TASK TO CARRY OUT:
Your answer should be each line of the entries that contains the word "подробности", copied in full.

[Code change snippets]
>>>
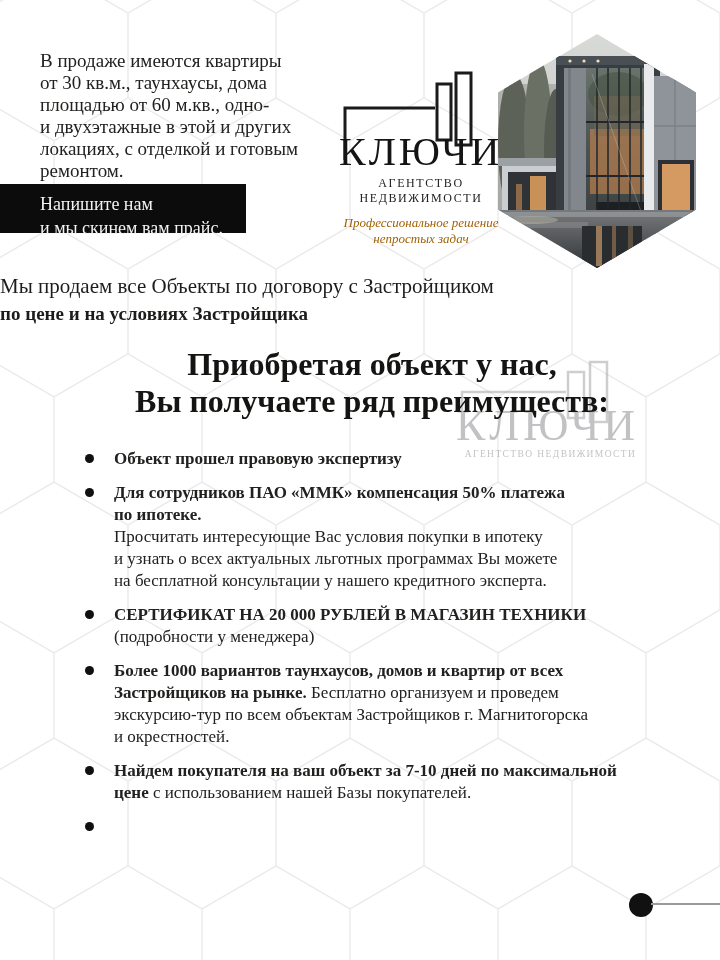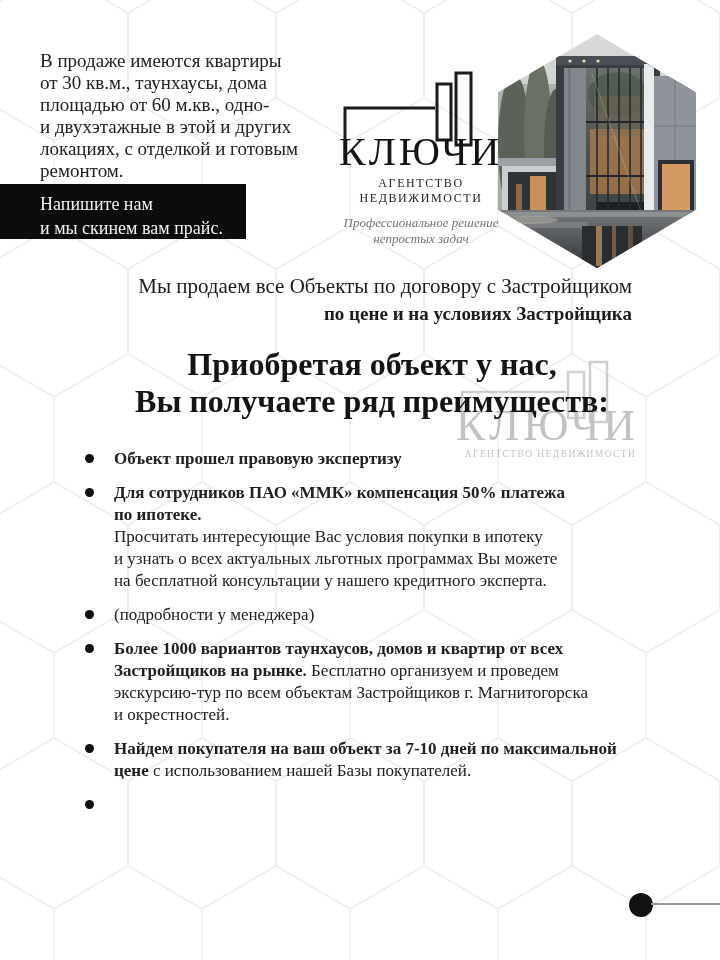--- a/index.html
+++ b/index.html
@@ -11,43 +11,43 @@
   .pre{white-space:pre-line;}
   
   #hexbg{position:absolute;left:0;top:0;z-index:0;}
   
   .intro{
     position:absolute;left:40px;top:50px;width:330px;z-index:2;
     font-size:19px;line-height:22px;color:#222220;
   }
   
   .cta{
-    position:absolute;left:0;top:184px;width:246px;height:55px;z-index:2;
+    position:absolute;left:0;top:184px;width:246px;height:49px;z-index:2;
     background:#0c0c0c;color:#f3f3f1;
     font-size:18px;line-height:24px;
     padding:8px 0 0 40px;box-sizing:border-box;
   }
   
   .logo{
     position:absolute;left:333px;top:58px;width:176px;z-index:2;
     text-align:center;color:#1a1a1a;
   }
   .logo .subtitle{
     font-size:12px;letter-spacing:1.6px;margin-top:2px;color:#232323;
   }
   .logo .tagline{
-    font-style:italic;font-size:13px;line-height:16px;margin-top:9px;color:#737373;
+    font-style:italic;font-size:13px;line-height:16px;margin-top:9px;color:#a16207;
   }
   
   .photo-hex{
     position:absolute;left:498px;top:34px;width:198px;height:234px;z-index:2;
     clip-path:polygon(50% 0%,100% 25%,100% 75%,50% 100%,0% 75%,0% 25%);
   }
   
-  .sales-note{position:absolute;left:0;top:273px;width:632px;text-align:right;z-index:2;font-family:Liberation Serif, serif;}
+  .sales-note{position:absolute;left:0;top:273px;width:632px;text-align:left;z-index:2;font-family:Liberation Serif, serif;}
   .sales-note .l1{font-size:21px;line-height:27px;}
   .sales-note .l2{font-size:19px;line-height:27px;font-weight:700;}
   
   .wm{
     position:absolute;left:448px;top:352px;width:205px;z-index:1;
     text-align:center;opacity:.6;
   }
   .wm .subtitle{font-size:9.5px;letter-spacing:1.4px;color:#9a9a9e;margin-top:1px;}
   
   .heading{
@@ -201,21 +201,21 @@
 
   <div class="heading pre">Приобретая объект у нас,
 Вы получаете ряд преимуществ:</div>
 
   <ul class="benefits">
       <li class="benefit"><span class="dot"></span><span class="b">Объект прошел правовую экспертизу</span></li>
       <li class="benefit"><span class="dot"></span><span class="b">Для сотрудников ПАО «ММК» компенсация 50% платежа
 по ипотеке.</span><span class="blk">Просчитать интересующие Вас условия покупки в ипотеку
 и узнать о всех актуальных льготных программах Вы можете
 на бесплатной консультации у нашего кредитного эксперта.</span></li>
-      <li class="benefit"><span class="dot"></span><span class="blk">(подробности у менеджера)</span></li>
+      <li class="benefit"><span class="dot"></span><span class="b">СЕРТИФИКАТ НА 20 000 РУБЛЕЙ В МАГАЗИН ТЕХНИКИ</span><span class="blk">(подробности у менеджера)</span></li>
       <li class="benefit"><span class="dot"></span><span class="b">Более 1000  вариантов таунхаусов, домов и квартир от всех
 Застройщиков на рынке.</span><span> Бесплатно организуем и проведем
 экскурсию-тур по всем объектам Застройщиков г. Магнитогорска
 и окрестностей.</span></li>
       <li class="benefit"><span class="dot"></span><span class="b">Найдем покупателя на ваш объект за 7-10 дней по максимальной
 цене</span><span> с использованием нашей Базы покупателей.</span></li>
       <li class="benefit"><span class="dot"></span></li>
     </ul>
 
   <div class="end-dot"></div>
<<<
ANSWER TO THIS PROBLEM:
-      <li class="benefit"><span class="dot"></span><span class="blk">(подробности у менеджера)</span></li>
+      <li class="benefit"><span class="dot"></span><span class="b">СЕРТИФИКАТ НА 20 000 РУБЛЕЙ В МАГАЗИН ТЕХНИКИ</span><span class="blk">(подробности у менеджера)</span></li>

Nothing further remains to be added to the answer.